[Structured diff data]
++++

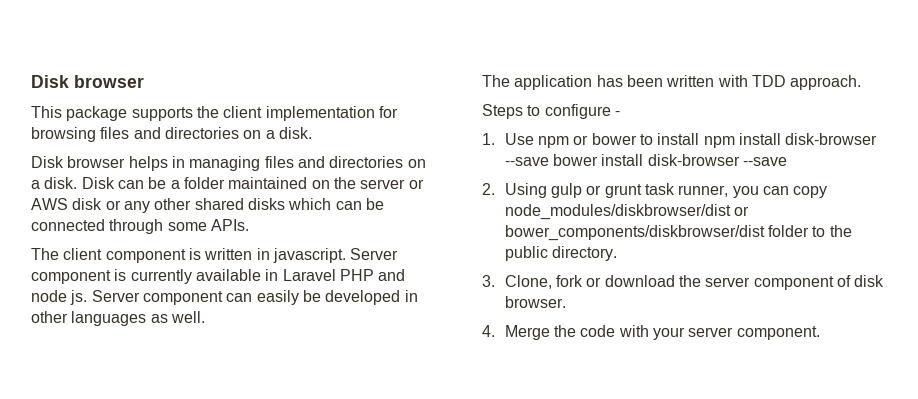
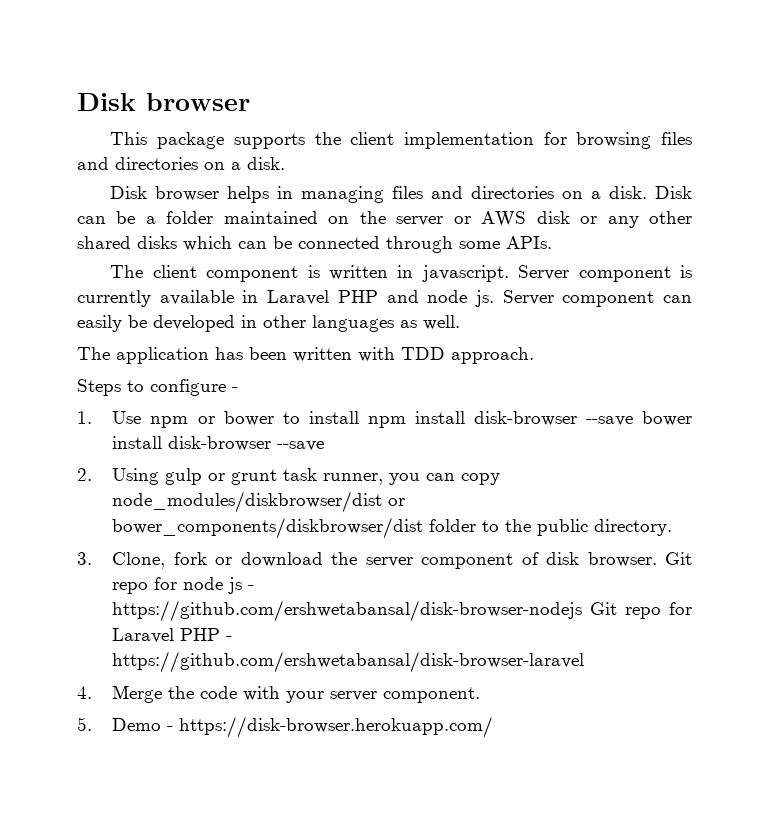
(566, 302) none -> [665,552,693,565] [112,577,255,594] [112,600,692,622] [112,628,233,643] [112,651,585,673] Git repo for node js - https://github.com/ershwetabansal/disk-browser-nodejs Git repo for Laravel PHP - https://github.com/ershwetabansal/disk-browser-laravel
(820, 333) none -> [77,716,494,738] // 5. Demo - https://disk-browser.herokuapp.com/

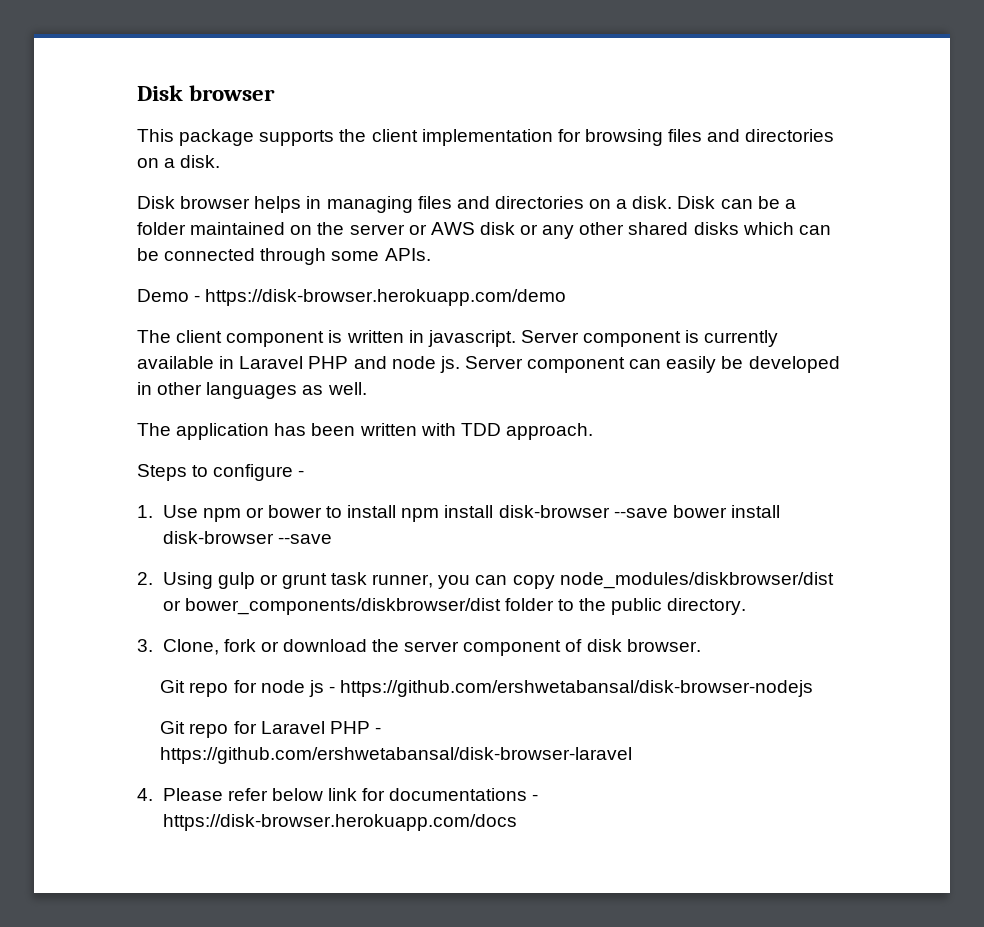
(552, 242) none -> [137,289,567,306] // Demo - https://disk-browser.herokuapp.com/demo
(657, 559) none -> (701, 645) //
(583, 611) none -> (814, 688) //
[112,685,481,703] [77,716,494,738] Merge the code with your server component. // 5. Demo - https://disk-browser.herokuapp.com/ -> [162,788,539,801] [162,814,517,831] Please refer below link for documentations - https://disk-browser.herokuapp.com/docs

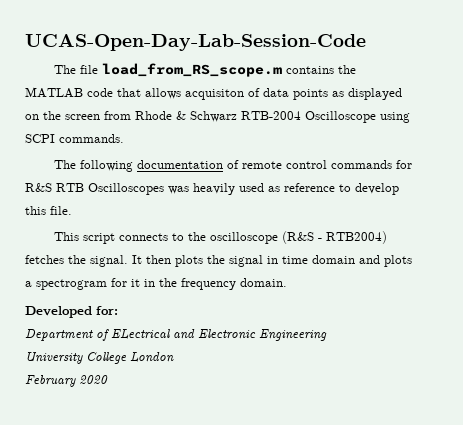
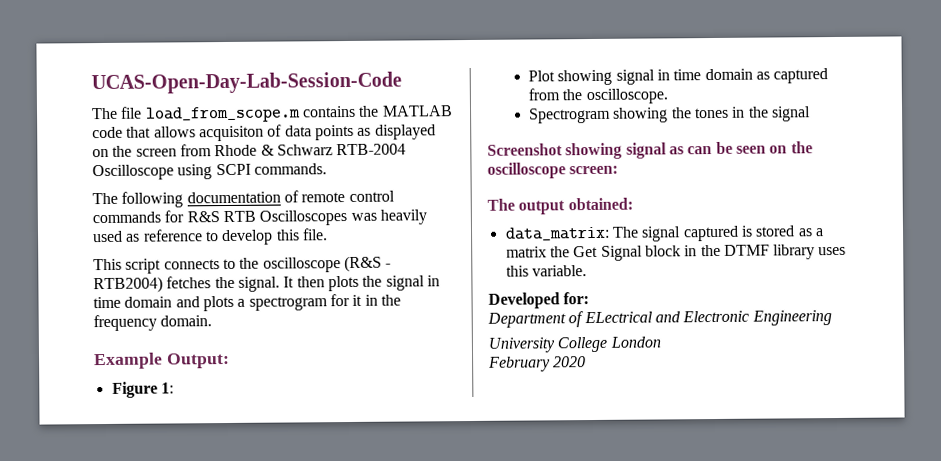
[102,63,283,77] load_from_RS_scope.m -> [144,106,301,123] load_from_scope.m
(287, 282) none -> [93,352,230,370] [111,381,174,398] [528,68,829,86] [528,88,668,105] [529,106,812,124] [487,141,813,160] [487,162,619,179] [487,197,633,215] [504,225,824,242] [505,244,847,261] [505,265,587,277] // Example Output: // Figure 1: // Plot showing signal in time domain as captured from the oscilloscope. // Spectrogram showing the tones in the signal // Screenshot showing signal as can be seen on the oscilloscope screen: // The output obtained: // data_matrix: The signal captured is stored as a matrix the Get Signal block in the DTMF library uses this variable.

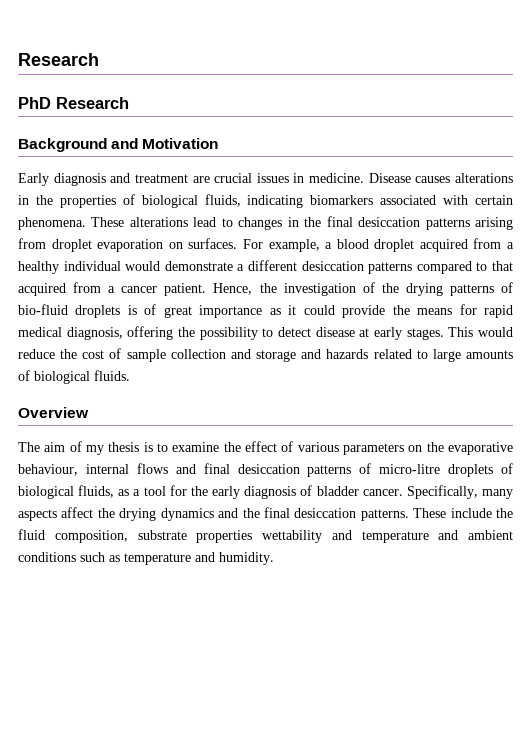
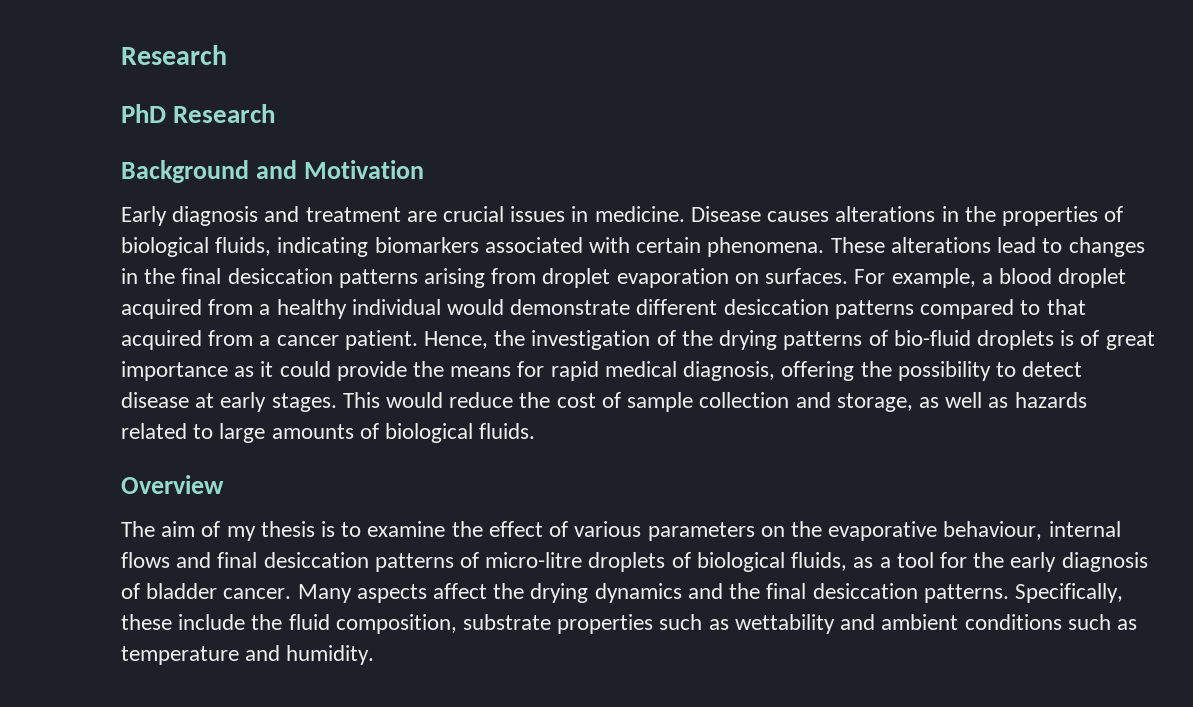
[237,264,245,271] a -> (631, 307) none
[256,349,322,362] storage and -> [836,392,1009,412] storage, as well as
[406,485,513,499] Specifically, many -> [297,584,352,603] Many
[413,508,447,518] These -> [1014,583,1123,603] [121,614,172,630] Specifically, these
[262,530,429,543] wettability and temperature -> [659,614,835,634] such as wettability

++++

* _Aim of the exercise_: Show all lines from the records above where the word "Specifically" occurs.

* _Written response_:
[406,485,513,499] Specifically, many -> [297,584,352,603] Many
[413,508,447,518] These -> [1014,583,1123,603] [121,614,172,630] Specifically, these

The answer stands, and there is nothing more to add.